Ukraine Hit By Data Wiping Malware, Amid Russian Invasion

Ukraine - Shutterstock - © Mykhaylo Palinchak

As Russian forces launch a military assault and bomb key targets in Ukraine, data wiper malware hits the beleaguered country

Russian President Vladimir Putin overnight demanded the Ukraine military lay down its arms, as a widespread invasion of the country began in the early hours of Thursday morning.

Russian military vehicles have breached the Ukraine border in a number of places, in the north, south and east, including from Belarus, an long-time Russian ally. Explosions have been heard in major Ukraine cities and military targets have been attacked, with multiple casualties reported.

And Ukraine has again suffered a cyberattack, with ESET researchers discovering new data wiper malware used in Ukraine yesterday on hundreds of computers, which they have named HermeticWiper.


Wiper malware

“Breaking. #ESETResearch discovered a new data wiper malware used in Ukraine today,” the ESET researchers tweeted. “ESET telemetry shows that it was installed on hundreds of machines in the country.
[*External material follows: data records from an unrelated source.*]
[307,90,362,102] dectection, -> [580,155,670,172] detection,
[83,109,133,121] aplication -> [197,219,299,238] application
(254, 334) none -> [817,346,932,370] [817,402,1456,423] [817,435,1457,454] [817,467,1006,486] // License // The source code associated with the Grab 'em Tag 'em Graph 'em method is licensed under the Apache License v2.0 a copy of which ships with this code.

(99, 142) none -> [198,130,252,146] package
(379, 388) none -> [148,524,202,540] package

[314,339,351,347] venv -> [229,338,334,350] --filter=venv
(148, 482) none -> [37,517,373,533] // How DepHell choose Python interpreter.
This follows the DDoS attacks against several Ukrainian websites earlier today.”

Last week Ukrainian government institutions including its Ministry of Defence suffered a DDoS attack.
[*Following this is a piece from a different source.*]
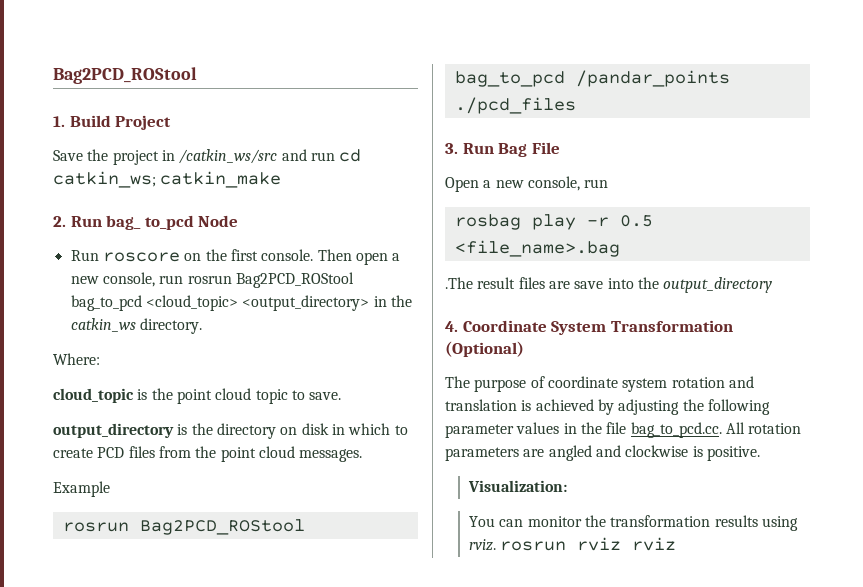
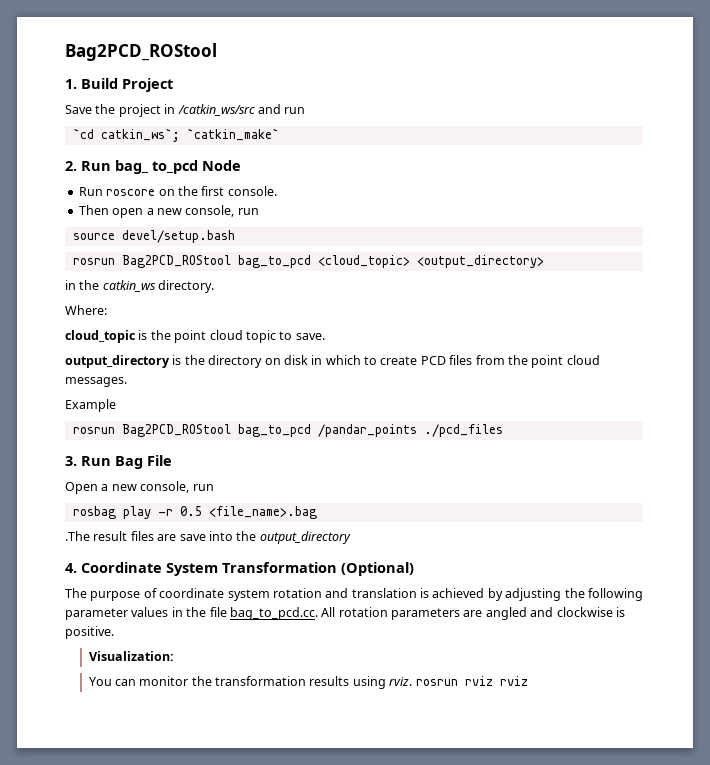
[339,149,362,162] [53,171,282,188] cd catkin_ws; catkin_make -> [72,128,279,142] // `cd catkin_ws`; `catkin_make`
(314, 255) none -> (277, 191) //
(184, 279) none -> [72,230,235,243] // source devel/setup.bash //
(370, 303) none -> (544, 261) //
Bellingcat investigators said the attack on the Ukrainian government websites was linked to Russian GRU hackers.

Now this week ESET telemetry shows that wiper malware was installed on hundreds of machines in the country.

ESET said that it observed the first sample of the malware at around 14h52 UTC / 16h52 local time on 23 February, but the PE compilation timestamp of one of the samples is 2021-12-28, suggesting that the attack might have been in preparation for almost two months.

According to EST, the Wiper binary, which is signed using a code signing certificate issued to Hermetica Digital Ltd, abuses legitimate drivers from the EaseUS Partition Master software in order to corrupt data. As a final step, the wiper reboots the computer, said ESET.

The researchers said that in one of the targeted organisations, the wiper was dropped via the default (domain policy) GPO meaning that attackers had likely taken control of the Active Directory server.

Ongoing attacks

Ukraine has already been repeatedly hit by hackers in the past few weeks as Russia has massed troops around its borders.

Last month the country suffered a massive cyberattack that impacted at least 70 government websites, as well as the US, UK and Swedish embassies.

That Ukraine cyberattack warned the local public to “be afraid and expect the worst”, which Ukraine at the time publicly stated was orchestrated by Russia.

Russia of course has invaded Ukraine previously, when it illegally seized and annexed Crimea from Ukraine in 2014.

Prior to that attack Russia engaged in its usual practice of hybrid or asymmetric warfare, and was accused of launching an assortment of cyberattacks to destabilise communications and spread confusion whilst its troops overran the region.

Russia then continued to launch cyberattacks against Ukraine even after that invasion, including attacks on the power grid and government sites.

In the first nine months of 2021, Ukraine’s SBU security service said it had “neutralised” 1,200 cyberattacks or incidents.